Character	Matches	Example
`()`	Group	`m(e\|y)` matches "me" and "my".
`(a\|b)`	a or b	`m(e\|y)` matches "me" (in "Comment"), "me" and "my".
`[abc]`	Range (a or b or c)	`m[ey]` matches "me" (in "Comment"), "me" and "my".
`[a-q]`	Letter from a to q	`m[a-m]` matches "me" (in "Comment") and "me" but not "my".
`[0-7]`	Digit from 0 to 7	`201[0-5]` does not match "2016" but would match all years between "2010" and "2015".

The expression captured in a group can be reused using the $ symbol. When more than one group is captured, add a number to the $ symbol, so that it corresponds to the order in which they were captured.
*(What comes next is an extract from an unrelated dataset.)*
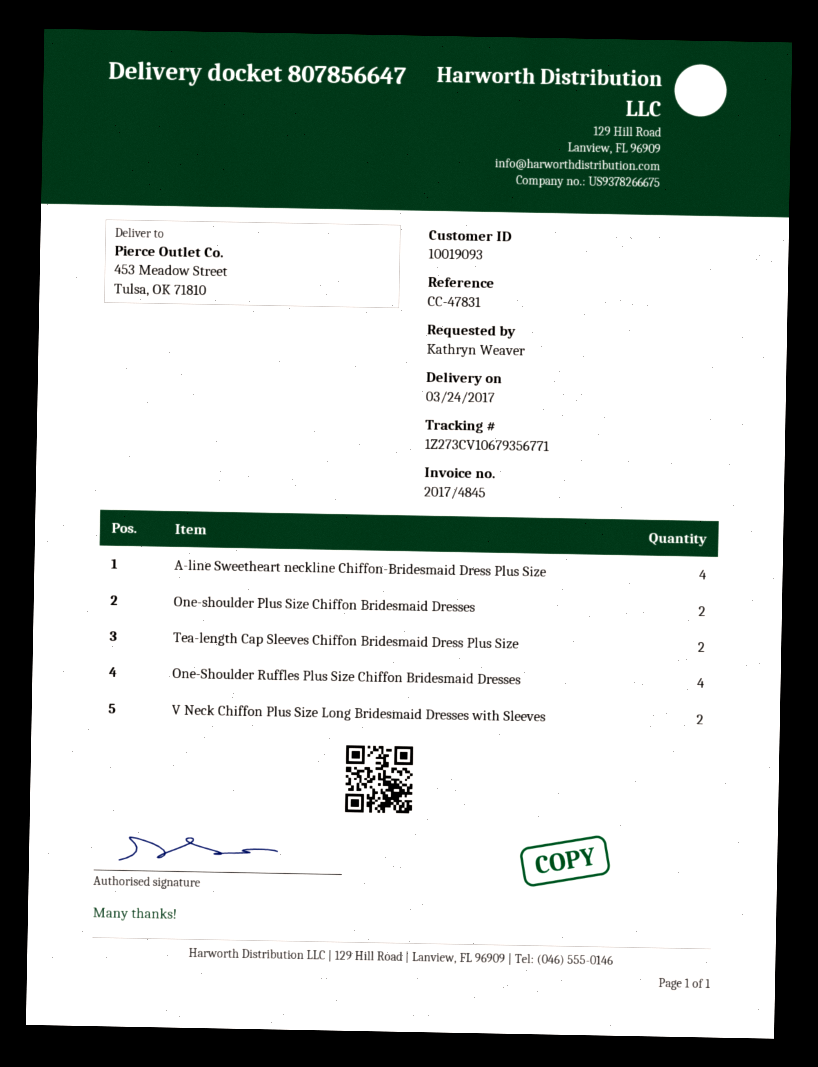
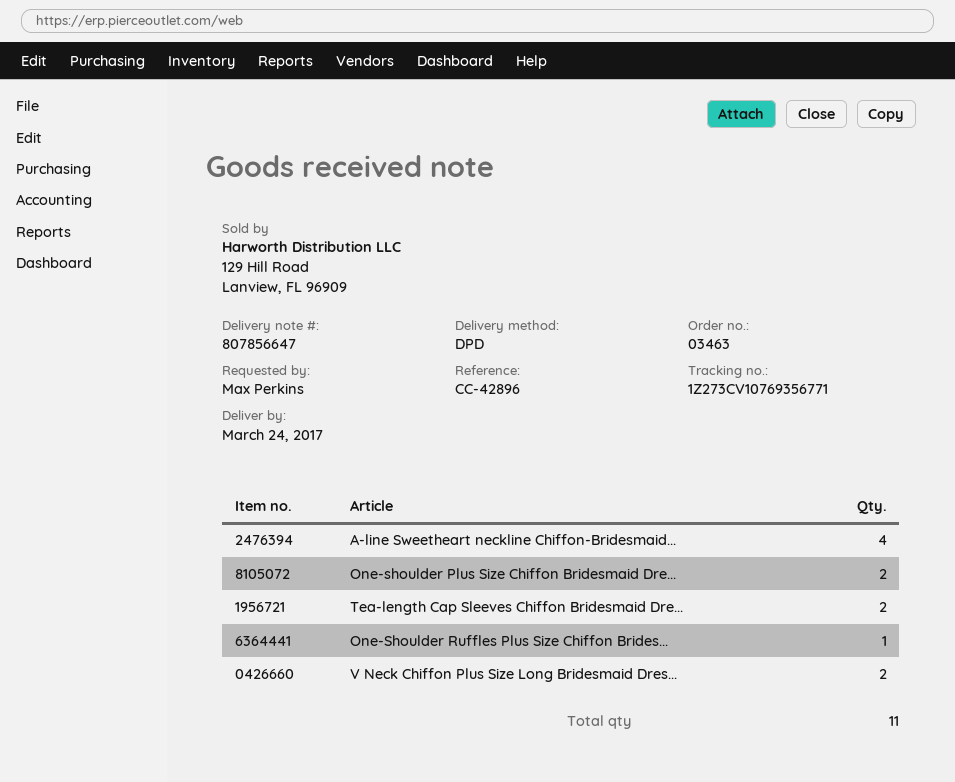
reference: CC-47831 -> CC-42896
ordered by: Kathryn Weaver -> Max Perkins
tracking number: 1Z273CV10679356771 -> 1Z273CV10769356771
One-Shoulder Ruffles Plus Size Chiffon Bridesmaid Dresses: 4 -> 1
For example, you want to reformulate the expression Y16Q02 that can be matched by the regular expression Y(\d{2})Q(\d{2}). You can then reformulate your original expression only keeping the characters you have captured. If you want your new expression to be Quarter 02 of year 2016, the new regular expression Quarter $2 of year 20$1 will match it.

Quantifiers

Character	Matches	Examples
`*`	0 or more	`work\w*` matches "working" but also "work" and "works".
`+`	1 or more	`work\w+` matches "working" but also "works". However, it does not match "work".
`?`	0 or 1	`work(s?)` matches "work" and "works" but not "working".
`{3}`	Exactly 3	`20\d{2}` matches "2016" and other numbers between "2000" and "2099".
`{3,}`	3 or more	`20\d{2,}` matches "2016" and all numbers superiors or equal to "2000" starting by "20".
`{3,5}`	3, 4 or 5	`20{1,2}` matches "2016" and all numbers from "200" to "2099".
`[0-7]`	Digit from 0 to 7	`201[0-9]` matches "2016" and all numbers from "2010" to "2019".